- Origin: Hyannis, Massachusetts
- Genres: A cappella, pop, R&B
- Years active: 1994–present
- Members: Bailey Reese (Indiana University '26) Jack Eyles (William and Mary '26) Earl McBride (UNC '24) Corey Bast (University of Maryland '26 & '27) Graham Carlson (University of Illinois Urbana-Champaign '28) Jaylan Garcia (JMU '27) Anthony Yeh (University of Texas at Austin '27) James Rasser (University of Nebraska-Lincoln '27) Charlie Tavolato (University of St Andrews '27) Roman Newhouse (UMich '26)
- Website: www.hyannissound.org

= The Hyannis Sound =

American a cappella group

The Hyannis Sound is an a cappella group from the United States.

Founded in 1994, Hyannis Sound has received recognition from the Recorded A Cappella Review Board and the Contemporary A Cappella Society. The group performs regularly and has become a part of the Cape Cod music scene.

During the COVID-19 pandemic in 2020, Hyannis Sound gained a wider audience through TikTok. They have since partnered with brands like Nerds and were featured in Glamour's You Sang. My Song series featuring Alicia Keys, after their cover of "Fallin'," received over 12 million views on TikTok.

==History==

Hyannis Sound was founded in 1994 by Townsend Belisle. Inspired by the success of the Vineyard Sound, which he also founded and produced, Belisle formed a similar group on Cape Cod. The group rented a house in Hyannis where they lived together.
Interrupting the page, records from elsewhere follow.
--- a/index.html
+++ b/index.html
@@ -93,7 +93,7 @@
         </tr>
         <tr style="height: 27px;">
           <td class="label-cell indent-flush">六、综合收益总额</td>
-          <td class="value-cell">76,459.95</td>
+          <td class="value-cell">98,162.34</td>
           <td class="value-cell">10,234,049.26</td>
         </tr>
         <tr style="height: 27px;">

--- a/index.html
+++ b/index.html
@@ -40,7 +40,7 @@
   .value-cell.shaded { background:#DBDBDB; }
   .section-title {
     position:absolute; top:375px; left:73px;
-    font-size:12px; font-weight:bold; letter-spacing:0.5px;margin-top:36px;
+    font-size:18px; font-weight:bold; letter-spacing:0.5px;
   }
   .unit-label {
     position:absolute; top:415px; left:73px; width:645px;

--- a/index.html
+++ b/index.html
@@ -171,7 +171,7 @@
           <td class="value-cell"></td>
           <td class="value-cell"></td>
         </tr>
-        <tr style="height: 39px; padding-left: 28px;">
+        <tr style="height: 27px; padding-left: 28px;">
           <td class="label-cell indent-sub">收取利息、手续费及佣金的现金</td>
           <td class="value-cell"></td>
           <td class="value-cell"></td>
After years of performances, the group became a performing ensemble on the Cape.

The group currently holds four weekly concerts in areas extending from Falmouth to Chatham and is a registered non-profit corporation in Massachusetts.

In 2020, the COVID-19 pandemic threatened the group's ability to perform. The nine members of Hyannis Sound quarantined together at their Cape Cod home and launched a virtual concert series. Over the summer, the group gained nearly 700,000 followers across Facebook, Instagram, and TikTok.

==Recordings==

The group has recorded sixteen albums to date. In 2003, the group also began releasing an annual CD titled, Bootleg, with songs recorded mid-summer from one show and released later in the year.
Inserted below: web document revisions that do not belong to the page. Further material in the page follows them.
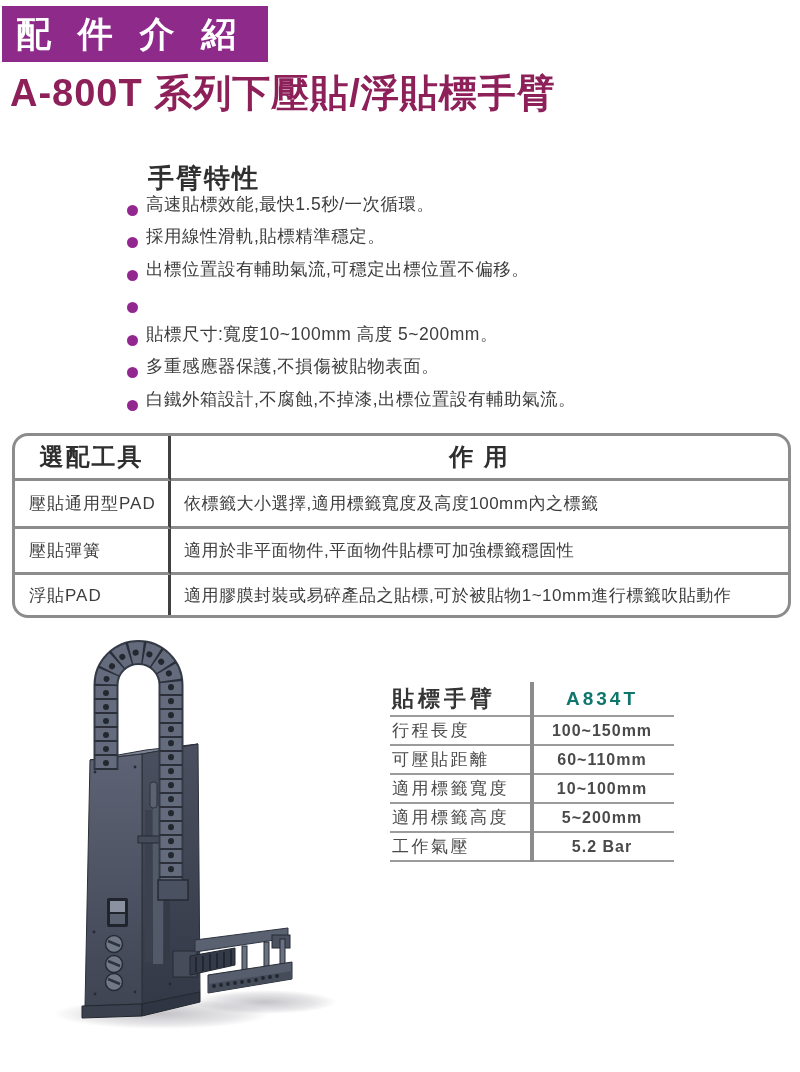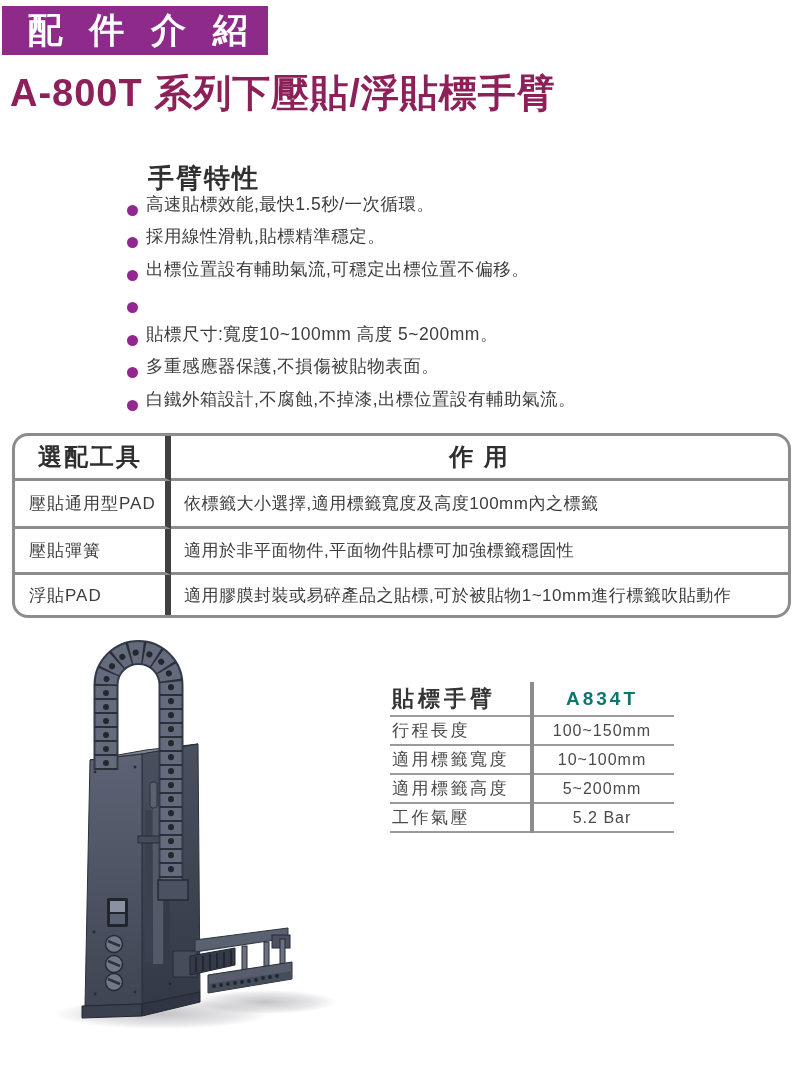--- a/index.html
+++ b/index.html
@@ -9,8 +9,8 @@
   }
   
   .banner{
-    position:absolute;left:2px;top:6px;width:266px;height:49px;
-    background:#8e2a89;display:flex;align-items:center;padding-left:14px;box-sizing:border-box;justify-content:center;
+    position:absolute;left:2px;top:6px;width:266px;height:56px;
+    background:#8e2a89;display:flex;align-items:center;padding-left:14px;box-sizing:border-box;
   }
   .banner-text{
     font-family:"Liberation Serif","DejaVu Serif",serif;font-weight:bold;

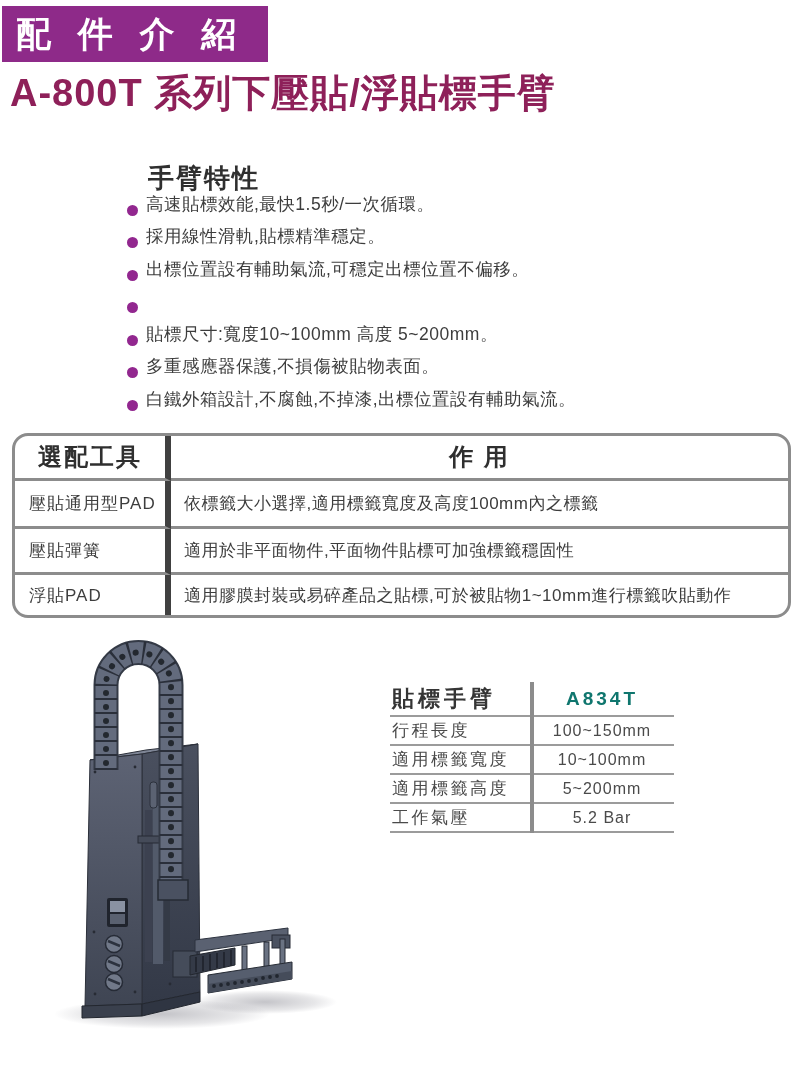--- a/index.html
+++ b/index.html
@@ -44,7 +44,7 @@
     display:grid;grid-template-columns:156px 1fr;grid-template-rows:45px 48px 46px 1fr;
   }
   .opt-cell{display:flex;align-items:center;box-sizing:border-box;}
-  .opt-col1{border-right:6px solid #404040;}
+  .opt-col1{border-right:3px solid #404040;}
   .opt-rowline{border-bottom:3px solid #8c8c8c;}
   .opt-header{justify-content:center;font-size:24px;font-weight:bold;color:#2f2f2f;letter-spacing:2px;}
   .opt-tool{padding-left:14px;font-size:17px;letter-spacing:1px;}

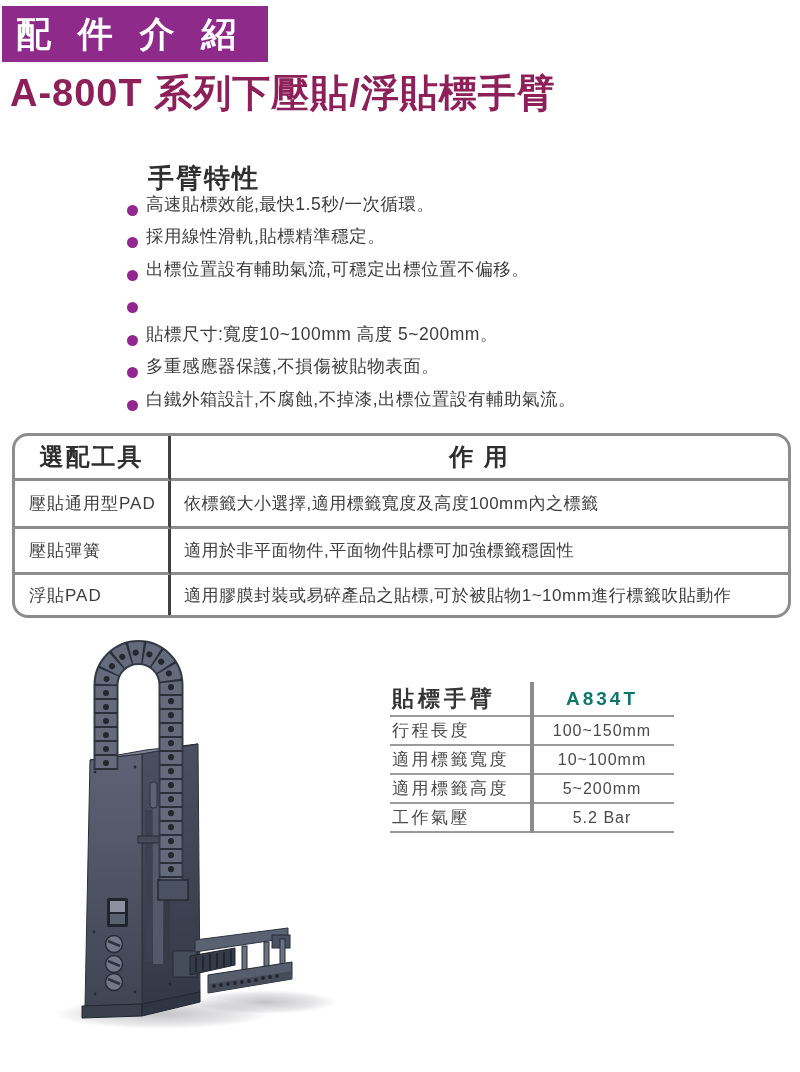--- a/index.html
+++ b/index.html
@@ -59,7 +59,7 @@
   .spec-title{font-size:22px;font-weight:bold;color:#353535;letter-spacing:4px;}
   .spec-model{font-size:19px;font-weight:bold;color:#0f766e;letter-spacing:3px;}
   .spec-label{font-size:17px;color:#4a4a4a;letter-spacing:2.5px;}
-  .spec-value{font-size:16px;color:#4a4a4a;letter-spacing:1px;}
+  .spec-value{font-size:16px;color:#4a4a4a;letter-spacing:1px;font-weight:bold;}
   
   .machine{position:absolute;left:50px;top:632px;width:300px;height:400px;}
 </style>

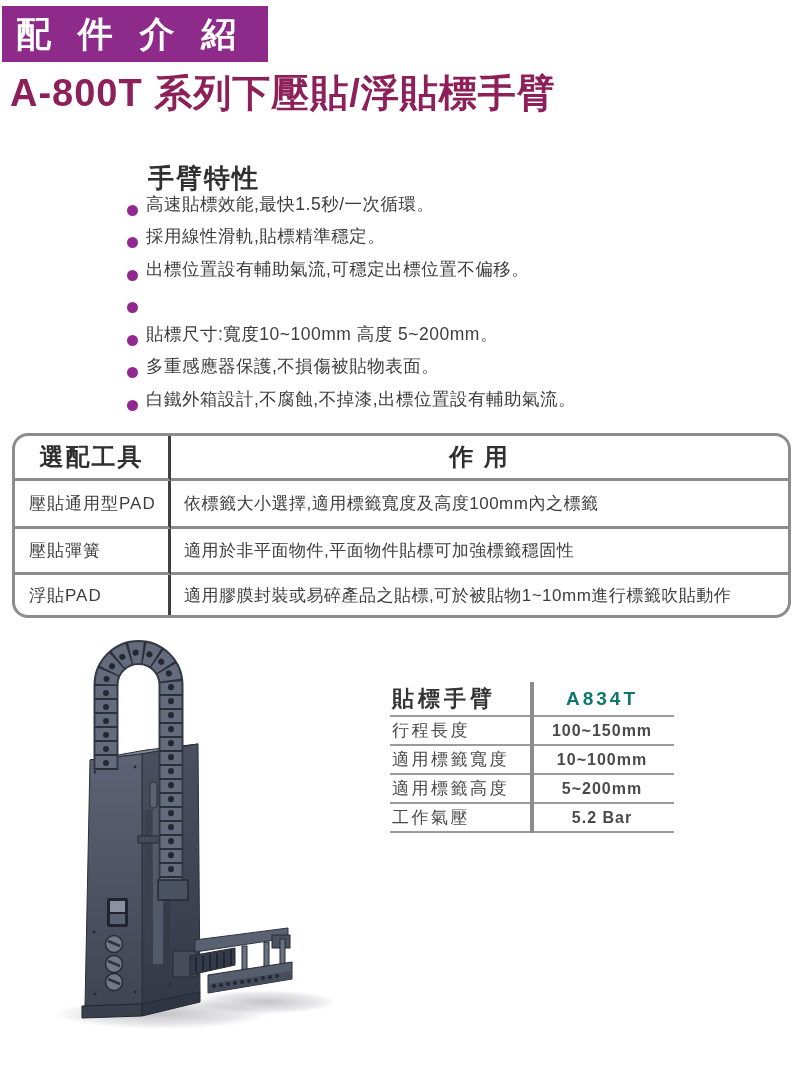--- a/index.html
+++ b/index.html
@@ -226,6 +226,10 @@
       <span class="spec-c2 spec-value">100~150mm</span>
     </div>
     <div class="spec-row">
+      <span class="spec-c1 spec-label">可壓貼距離</span>
+      <span class="spec-c2 spec-value">60~110mm</span>
+    </div>
+    <div class="spec-row">
       <span class="spec-c1 spec-label">適用標籤寬度</span>
       <span class="spec-c2 spec-value">10~100mm</span>
     </div>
Hyannis Sound has performed the National Anthem at Fenway Park and various Cape Cod League games. They have been featured in publications including The Boston Globe, Glamour, Cape Cod Times, and Martha Stewart Weddings.

On August 1, 2020, Hyannis Sound released a recording and video of "O-o-h Child" by the Five Stairsteps featuring over 60 alumni, including members from the group's founding lineup.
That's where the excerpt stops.